▶ [Task item]:
Repeat all the records exactly, omitting pictures.
**** Supplied data ****
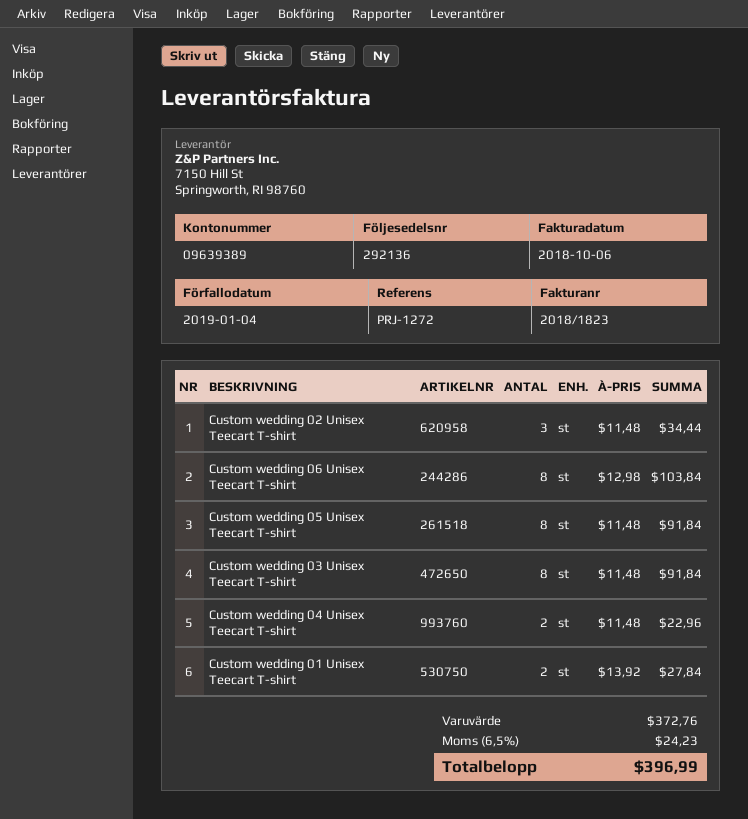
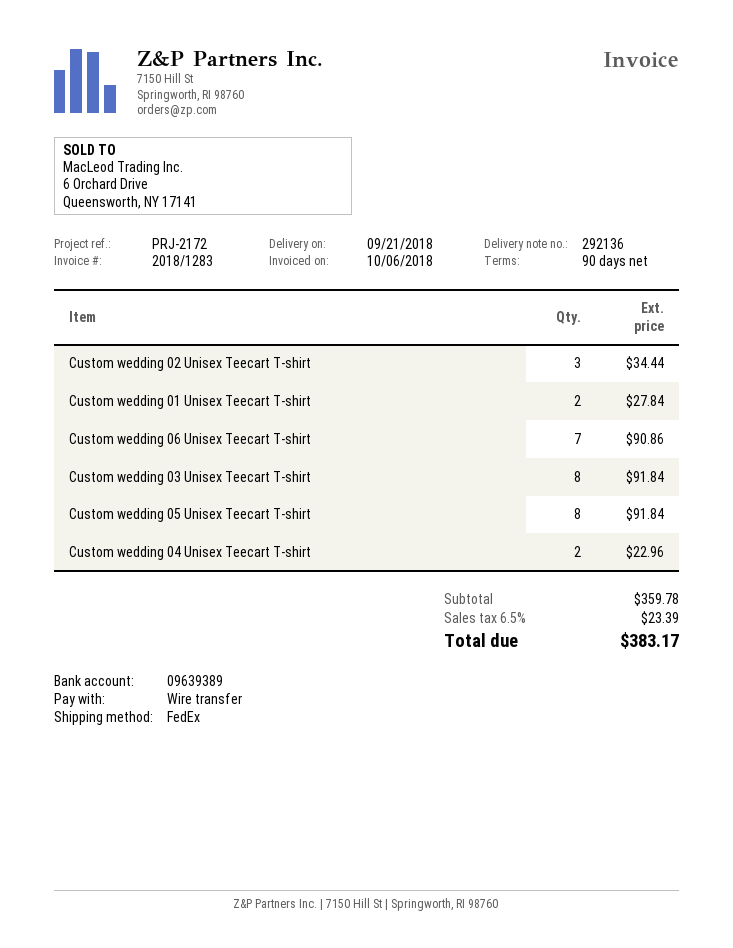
invoice number: 2018/1823 -> 2018/1283
reference: PRJ-1272 -> PRJ-2172
Custom wedding 06 Unisex Teecart T-shirt: 8 for 103.84 -> 7 for 90.86
subtotal: 372.76 -> 359.78
tax: 6.5% = 24.23 -> 6.5% = 23.39
total: 396.99 -> 383.17

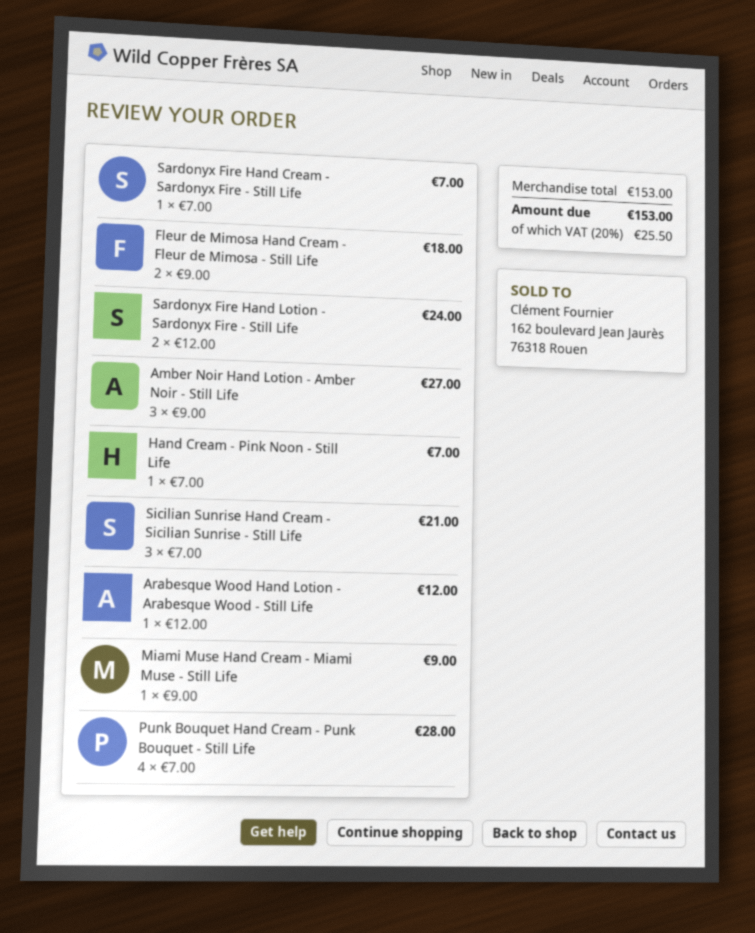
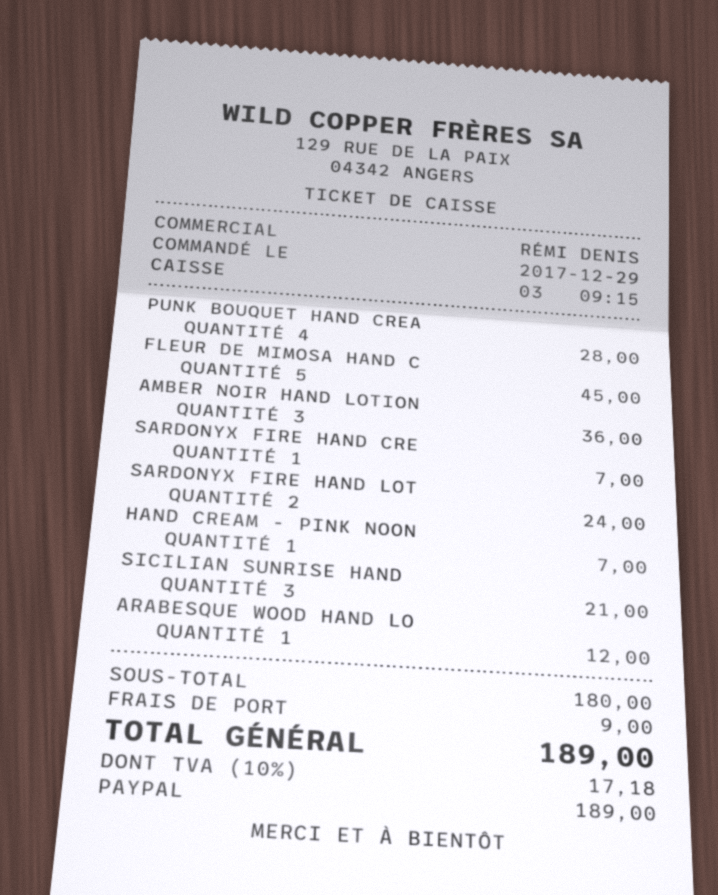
Fleur de Mimosa Hand Cream - Fleur de Mimosa - Still Life: 2 for 18.00 -> 5 for 45.00
Amber Noir Hand Lotion - Amber Noir - Still Life: 3 for 27.00 -> 3 for 36.00
Miami Muse Hand Cream - Miami Muse - Still Life: 1 for 9.00 -> none
subtotal: 153.00 -> 180.00
shipping: none -> 9.00
tax: 20% = 25.50 -> 10% = 17.18
total: 153.00 -> 189.00

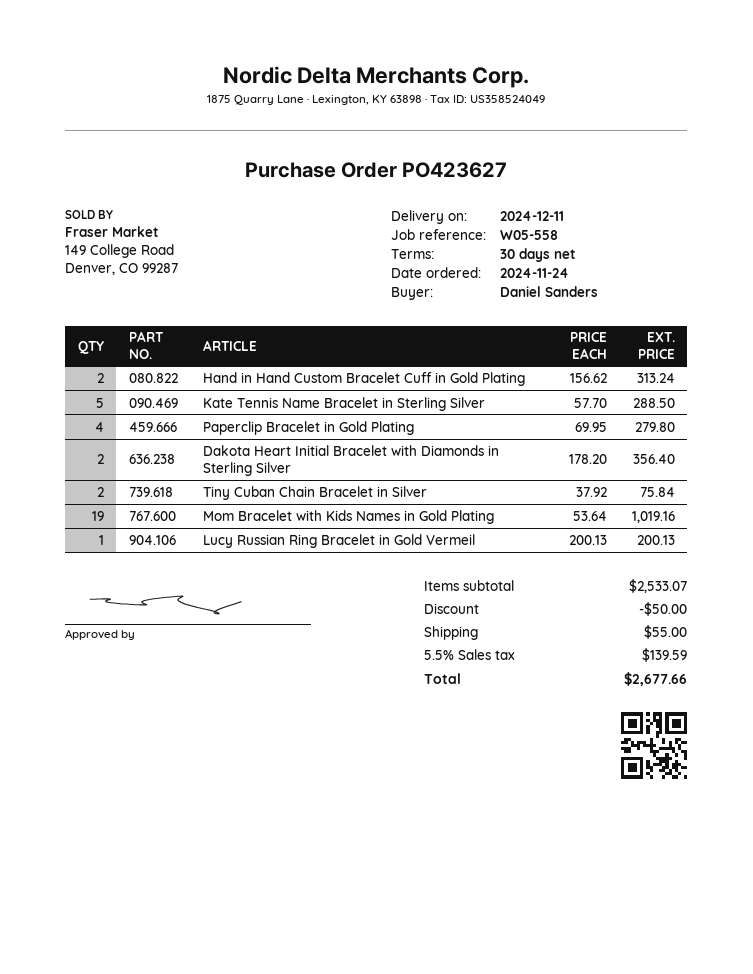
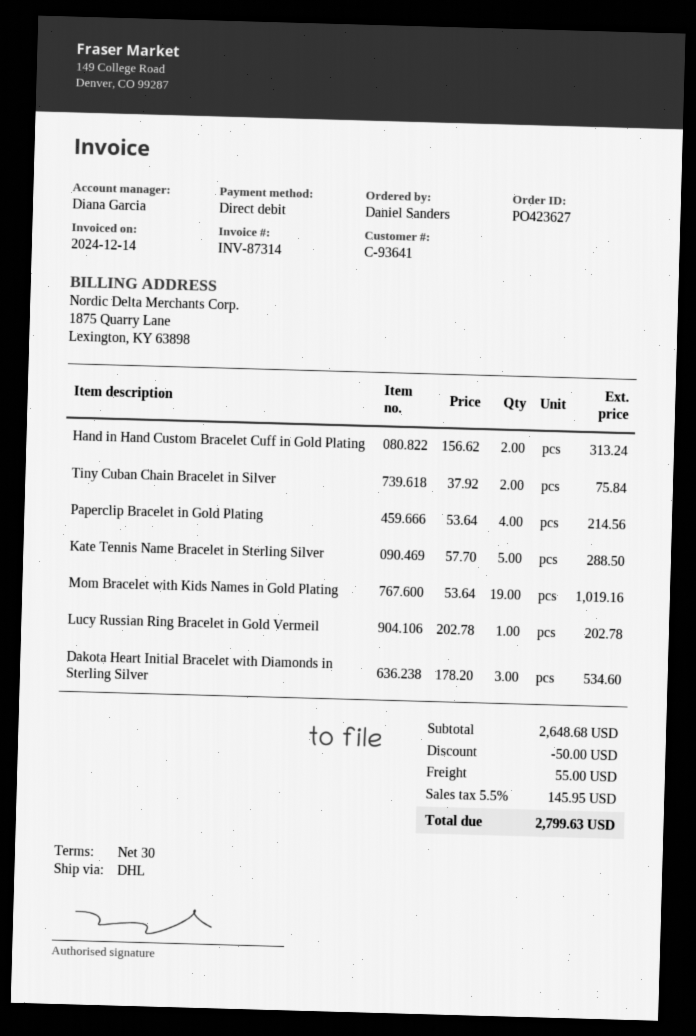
Paperclip Bracelet in Gold Plating: 4 x 69.95 = 279.80 -> 4 x 53.64 = 214.56
Dakota Heart Initial Bracelet with Diamonds in Sterling Silver: 2 x 178.20 = 356.40 -> 3 x 178.20 = 534.60
Lucy Russian Ring Bracelet in Gold Vermeil: 1 x 200.13 = 200.13 -> 1 x 202.78 = 202.78
subtotal: 2533.07 -> 2648.68
tax: 5.5% = 139.59 -> 5.5% = 145.95
total: 2677.66 -> 2799.63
****
▶ [Answer to the problem]:
invoice number: 2018/1823 -> 2018/1283
reference: PRJ-1272 -> PRJ-2172
Custom wedding 06 Unisex Teecart T-shirt: 8 for 103.84 -> 7 for 90.86
subtotal: 372.76 -> 359.78
tax: 6.5% = 24.23 -> 6.5% = 23.39
total: 396.99 -> 383.17

Fleur de Mimosa Hand Cream - Fleur de Mimosa - Still Life: 2 for 18.00 -> 5 for 45.00
Amber Noir Hand Lotion - Amber Noir - Still Life: 3 for 27.00 -> 3 for 36.00
Miami Muse Hand Cream - Miami Muse - Still Life: 1 for 9.00 -> none
subtotal: 153.00 -> 180.00
shipping: none -> 9.00
tax: 20% = 25.50 -> 10% = 17.18
total: 153.00 -> 189.00

Paperclip Bracelet in Gold Plating: 4 x 69.95 = 279.80 -> 4 x 53.64 = 214.56
Dakota Heart Initial Bracelet with Diamonds in Sterling Silver: 2 x 178.20 = 356.40 -> 3 x 178.20 = 534.60
Lucy Russian Ring Bracelet in Gold Vermeil: 1 x 200.13 = 200.13 -> 1 x 202.78 = 202.78
subtotal: 2533.07 -> 2648.68
tax: 5.5% = 139.59 -> 5.5% = 145.95
total: 2677.66 -> 2799.63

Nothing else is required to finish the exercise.